Spidey: Cymbalta burnout

[Narcissus]

 

 

Sometimes I wonder about suicide if I can't resolve this.

 

It will resolve itself in time, I promise.  

 

Jemima has given excellent and thorough advice here and I don't think I have anything I can add to it, I just thought you might want to hear another "voice" during this terrible time that you're having.

 

Oh, I wanted to say that your frustration at yourself for wanting to be "lead through life" is a brave sentiment, one that I think many here can relate to.  Just don't be too hard on yourself, as most of us arrived here on the same ship.  

 

Hang in there.  It gets better, really.  And please keep us updated on how you're doing.

[spidey]

Thank you Narcissus Sometimes I feel like the odd man out on this site because I did not follow a strict and well thought out tapering plan as most have. It's nice speaking to people who offer compassion rather than scolding words and shrugged shoulders.

[Jemima]

I sometimes do get exasperated with people who either won't follow a tapering plan or who think they know better than Alto (who is probably one of the leading experts on antidepressant withdrawal in the world), but in your case, you've had an adverse reaction and I've been timid about offering any advice at all for fear that even a small reinstatement might hurt you.  Your decision to not take Cymbalta at all may very well be the best decision for you.  I'm also well aware that anxiety and impatience are par for the course in early withdrawal.  I was a wreck myself, and I'm not sure if I was having an adverse reaction to the drug or not, but I suspect that I was.  I certainly got horrendously sick as soon as the stressors were removed from my life.

 

There really isn't a lot you can do at this point but bear up as best you can and take good care of yourself.  The last thing you need is criticism and scolding.

 

Here's an intro by someone who also had an adverse reaction to her antidepressant: 

 

http://survivingantidepressants.org/index.php?/topic/2895-antoinette-lexapro-withdrawal/?hl=Antoinette

 

She's come a long way in less than a year, and I hope her story will give you some hope.

[spidey]

So I think I've decided where to go from here, and would greatly appreciate advice from the more experienced members in particular.......
I'm going to ask my doctor today for Lamictal in the lowest dose available. I will start a dose that is even lower than that (possibly .5). My question is this: after so many spikes in my serotonin levels over many months time how long should I wait to begin dosing? It's been 7 days since my last dose of 1 bead, and about 11 or 12 since my last "extreme" dose of 13mg. I do not wish to risk serotonin syndrome again. Are there ways that I can distinguish between lingering serotonin syndrome/toxicity symptoms and full blown withdrawal symptoms? I guess because many of the symptoms are very similar (twitching, buzzing nerves, ridiculously high sensitivity to all stimuli, insomnia, etc.) I am wanting to know how long it will take for my serotonin levels to bottom out to a point where I can proceed with less risk.

[Jemima]

_{I don't think anyone knows the answer to your questions.  There is just nothing certain in withdrawal.  Considering how sensitive you are, I would be disinclined to add any new drugs to the mix.  Lamictal may make your symptoms worse. There are no shortcuts through withdrawal.}

[spidey]

I understand.

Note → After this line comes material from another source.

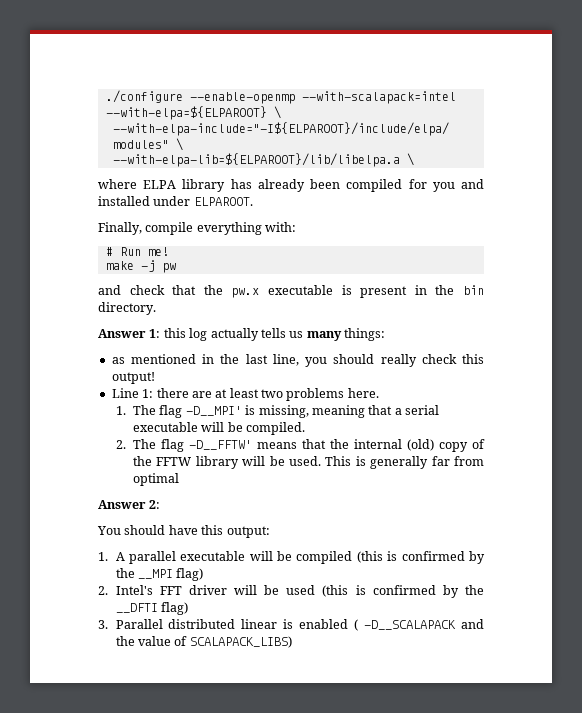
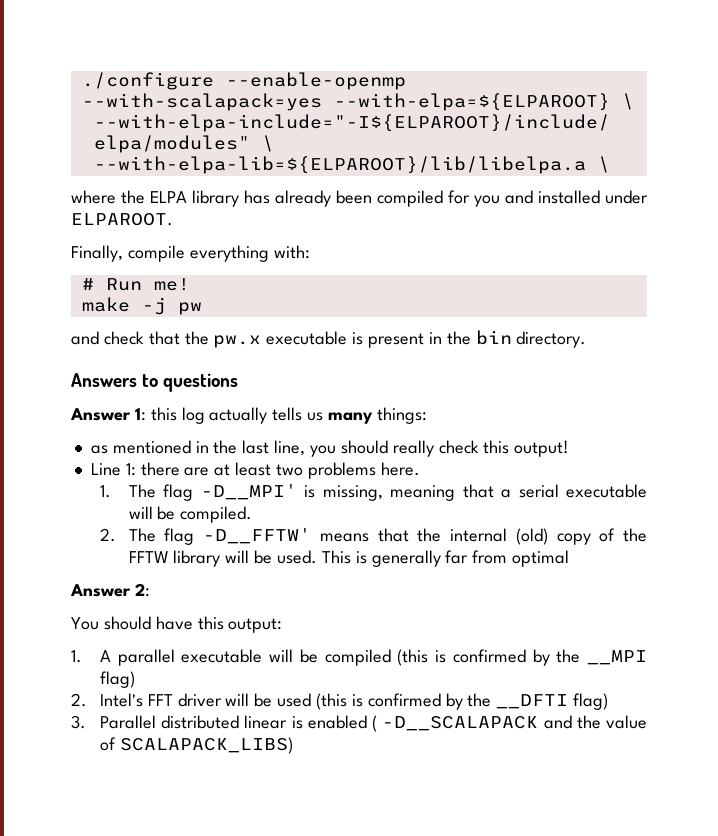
[301,91,456,104] --with-scalapack=intel -> [81,93,322,111] --with-scalapack=yes
(137, 184) none -> [121,190,145,204] the
(156, 308) none -> [71,373,239,392] // Answers to questions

Since I've been on these things for so long (the longest were Effexor and Depakote---over 15 years of both) I think this is going to be more than just "withdrawal." My body is going to collapse. Most likely I will never recover. I'm going to miss being happy and able to think. I'm going to miss being able to move. I'm sorry, I wish I could have hope, but my prognosis is not exactly a good one.

[Meimeiquest]

Hi Spidey,

 

I am NOT experienced at all, nor as sick as you, but I did tumble through a section of Wellbutrin stumbling between mania and withdrawal. Looking back, I would be on a dose and become manic, drop and develop too much withdrawal, go to a dose between, become manic, drop into withdrawal, go somewhere in between. Finally got to a place where I am not manic and now trying to finish the taper properly. I don't think I could have gotten through it with normal tapering, but who knows. I started tapering in general because of how well I felt...I think when you start because you're sick it is much harder. But the hopelessness you are feeling sounds very, very withdrawal-ish to me. Keep putting one foot in front of the other and you will one day see improvement. Best, Meimei

[Jemima]

I would go for a very small dose of Lamictal--or nothing at all.

[alex]

Spidey, the dread and fear are "classic" w/d symptoms.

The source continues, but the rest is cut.